* **Information given**:
>>>>>

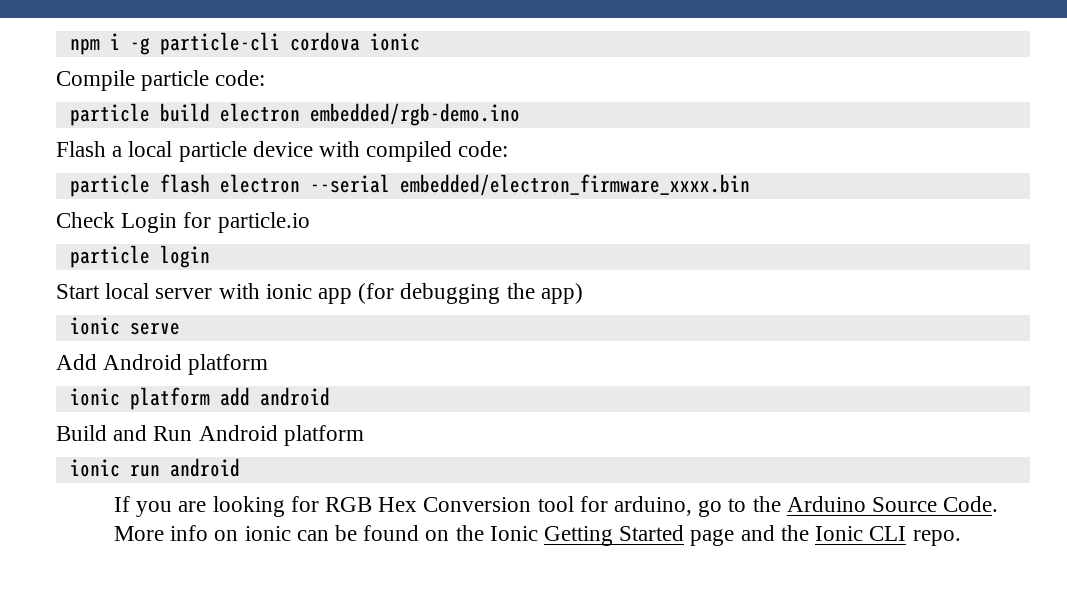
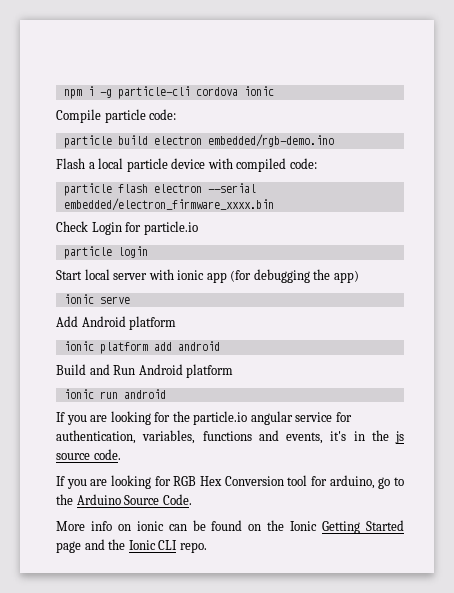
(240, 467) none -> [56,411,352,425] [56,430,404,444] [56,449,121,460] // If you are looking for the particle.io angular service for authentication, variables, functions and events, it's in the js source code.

<<<<<
>>>>>

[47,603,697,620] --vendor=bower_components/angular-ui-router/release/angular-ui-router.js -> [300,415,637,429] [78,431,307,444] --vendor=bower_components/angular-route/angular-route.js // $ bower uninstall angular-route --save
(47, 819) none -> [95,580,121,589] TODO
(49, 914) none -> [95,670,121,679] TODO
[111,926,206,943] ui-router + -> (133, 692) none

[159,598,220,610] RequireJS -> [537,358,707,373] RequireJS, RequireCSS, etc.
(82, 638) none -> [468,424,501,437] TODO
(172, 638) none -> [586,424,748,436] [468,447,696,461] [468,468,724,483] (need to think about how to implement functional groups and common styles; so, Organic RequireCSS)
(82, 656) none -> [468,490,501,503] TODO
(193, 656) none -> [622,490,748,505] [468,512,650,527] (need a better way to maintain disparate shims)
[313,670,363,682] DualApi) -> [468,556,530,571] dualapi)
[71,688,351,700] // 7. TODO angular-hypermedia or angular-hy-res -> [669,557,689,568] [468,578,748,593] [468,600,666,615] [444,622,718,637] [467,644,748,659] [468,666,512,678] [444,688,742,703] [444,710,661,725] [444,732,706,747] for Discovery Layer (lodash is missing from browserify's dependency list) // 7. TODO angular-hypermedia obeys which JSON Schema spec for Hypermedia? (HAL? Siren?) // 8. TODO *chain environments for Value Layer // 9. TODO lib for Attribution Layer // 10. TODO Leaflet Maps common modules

<<<<<

Everything above from the line containing "(172, 638) none" down to the line containing "[313,670,363,682] DualApi) ->" is to be transcribed exactly, with both of those lines included and nothing else added.

(172, 638) none -> [586,424,748,436] [468,447,696,461] [468,468,724,483] (need to think about how to implement functional groups and common styles; so, Organic RequireCSS)
(82, 656) none -> [468,490,501,503] TODO
(193, 656) none -> [622,490,748,505] [468,512,650,527] (need a better way to maintain disparate shims)
[313,670,363,682] DualApi) -> [468,556,530,571] dualapi)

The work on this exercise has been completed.